Sorry, no, you don't get to just limit yourself to one of these. Please
make this properly handle any number of "resource managers", static
variables like this is not ok.


There will only ever be one resource manager. optee, psci, and qcom_scm use a similar approach.

+SRCU_NOTIFIER_HEAD_STATIC(gh_rm_notifier);

Why do you need a notifier list?

Who will register for this? For what? Why?


The majority of notifications that RM sends to Linux will be related to VM state, e.g. "VM crashed." I've not added the handling in VM manager yet to reduce the number of patches in this series. It was used in the previous series for the console driver. I can remove for now and re-introduce it once VM manager makes use?

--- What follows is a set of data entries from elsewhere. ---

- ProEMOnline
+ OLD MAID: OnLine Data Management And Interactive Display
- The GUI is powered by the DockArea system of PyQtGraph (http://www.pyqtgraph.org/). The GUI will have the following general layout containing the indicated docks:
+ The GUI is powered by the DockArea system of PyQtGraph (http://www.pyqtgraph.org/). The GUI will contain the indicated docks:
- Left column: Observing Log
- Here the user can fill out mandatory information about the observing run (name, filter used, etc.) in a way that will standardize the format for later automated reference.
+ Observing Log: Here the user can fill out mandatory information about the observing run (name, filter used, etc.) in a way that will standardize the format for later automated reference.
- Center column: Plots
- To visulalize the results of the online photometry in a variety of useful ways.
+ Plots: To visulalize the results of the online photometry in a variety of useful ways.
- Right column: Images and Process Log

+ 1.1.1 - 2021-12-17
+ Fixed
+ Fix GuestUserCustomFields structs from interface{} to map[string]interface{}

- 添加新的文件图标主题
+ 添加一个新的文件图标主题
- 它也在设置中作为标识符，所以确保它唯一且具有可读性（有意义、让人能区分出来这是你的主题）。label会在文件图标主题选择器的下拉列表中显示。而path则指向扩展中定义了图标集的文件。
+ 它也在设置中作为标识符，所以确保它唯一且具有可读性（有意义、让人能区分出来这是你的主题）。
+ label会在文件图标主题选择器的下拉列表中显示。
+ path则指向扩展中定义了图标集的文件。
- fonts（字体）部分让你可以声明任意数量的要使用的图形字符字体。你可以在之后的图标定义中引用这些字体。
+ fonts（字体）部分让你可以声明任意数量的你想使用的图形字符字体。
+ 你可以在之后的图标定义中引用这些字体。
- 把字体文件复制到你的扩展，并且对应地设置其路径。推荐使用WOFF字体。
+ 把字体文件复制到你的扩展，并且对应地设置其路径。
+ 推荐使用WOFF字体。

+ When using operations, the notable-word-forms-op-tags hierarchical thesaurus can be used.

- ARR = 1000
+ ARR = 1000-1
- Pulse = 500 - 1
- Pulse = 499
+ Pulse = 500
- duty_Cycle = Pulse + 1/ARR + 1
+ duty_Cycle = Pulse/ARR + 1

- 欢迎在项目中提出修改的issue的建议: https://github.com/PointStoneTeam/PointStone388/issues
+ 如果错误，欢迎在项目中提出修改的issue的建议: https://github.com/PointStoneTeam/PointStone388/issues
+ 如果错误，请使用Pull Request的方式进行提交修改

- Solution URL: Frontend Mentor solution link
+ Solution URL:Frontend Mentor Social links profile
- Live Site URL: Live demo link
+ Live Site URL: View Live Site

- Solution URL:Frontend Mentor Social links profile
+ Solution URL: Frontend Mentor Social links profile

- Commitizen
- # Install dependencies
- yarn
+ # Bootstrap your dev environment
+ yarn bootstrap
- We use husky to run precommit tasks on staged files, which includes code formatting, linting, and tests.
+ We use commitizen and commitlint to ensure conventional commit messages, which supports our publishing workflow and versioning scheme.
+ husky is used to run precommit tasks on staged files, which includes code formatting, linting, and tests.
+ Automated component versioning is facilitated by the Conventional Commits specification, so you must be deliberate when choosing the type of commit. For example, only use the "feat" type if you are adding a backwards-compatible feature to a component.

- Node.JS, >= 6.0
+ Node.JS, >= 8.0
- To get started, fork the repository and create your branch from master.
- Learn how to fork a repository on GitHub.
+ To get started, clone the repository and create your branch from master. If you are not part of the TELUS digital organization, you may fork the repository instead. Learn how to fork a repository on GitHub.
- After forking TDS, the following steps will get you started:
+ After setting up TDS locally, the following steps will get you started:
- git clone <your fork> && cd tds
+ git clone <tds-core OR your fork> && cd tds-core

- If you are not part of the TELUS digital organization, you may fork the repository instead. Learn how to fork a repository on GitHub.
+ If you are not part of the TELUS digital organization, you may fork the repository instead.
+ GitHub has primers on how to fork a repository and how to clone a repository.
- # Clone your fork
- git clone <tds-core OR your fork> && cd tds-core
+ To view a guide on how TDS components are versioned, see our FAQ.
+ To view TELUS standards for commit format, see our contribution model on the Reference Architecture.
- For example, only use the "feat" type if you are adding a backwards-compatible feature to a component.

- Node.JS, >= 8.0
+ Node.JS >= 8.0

+static int gh_rm_drv_probe(struct platform_device *pdev)
+{
+ struct gh_rsc_mgr *rsc_mgr;
+ int ret;
+
+ rsc_mgr = devm_kzalloc(&pdev->dev, sizeof(*rsc_mgr), GFP_KERNEL);
+ if (!rsc_mgr)
+ return -ENOMEM;
+ platform_set_drvdata(pdev, rsc_mgr);
+
+ mutex_init(&rsc_mgr->call_idr_lock);
+ idr_init(&rsc_mgr->call_idr);
+ mutex_init(&rsc_mgr->send_lock);
+
+ ret = gh_msgq_platform_probe_direction(pdev, GUNYAH_RESOURCE_TYPE_MSGQ_TX, 0,
+ &rsc_mgr->tx_ghrsc);
+ if (ret)
+ return ret;
+
+ ret = gh_msgq_platform_probe_direction(pdev, GUNYAH_RESOURCE_TYPE_MSGQ_RX, 1,
+ &rsc_mgr->rx_ghrsc);
+ if (ret)
+ return ret;
+
+ rsc_mgr->msgq_client.dev = &pdev->dev;

So your client device is the platform device, and not a new bridge
device that you create instead? Why?


Answered below

+ rsc_mgr->msgq_client.tx_block = true;
+ rsc_mgr->msgq_client.rx_callback = gh_rm_msgq_rx_data;
+ rsc_mgr->msgq_client.tx_done = gh_rm_msgq_tx_done;
+
+ ret = gh_msgq_init(&pdev->dev, &rsc_mgr->msgq, &rsc_mgr->msgq_client,
+ &rsc_mgr->tx_ghrsc, &rsc_mgr->rx_ghrsc);
+ if (ret)
+ return ret;
+
+ __rsc_mgr = rsc_mgr;
+
+ return 0;
+}
+static struct platform_driver gh_rm_driver = {
+ .probe = gh_rm_drv_probe,
+ .remove = gh_rm_drv_remove,
+ .driver = {
+ .name = "gh_rsc_mgr",
+ .of_match_table = gh_rm_of_match,
+ },

Wait, why is this a platform driver? This is binding to a real device
on a real bus, not a random platform description in DT, right?

This a binding for a real device and not a "random platform description" in DT to get the driver probed.

Or is it controlled by your DT? I can't figure that out here, sorry.

There is some info in Patch 2 about why the DT node exists and how it looks. Essentially, The DT node is provided by Gunyah during boot and describes how Linux can communicate with resource manager.

Thanks,
Elliot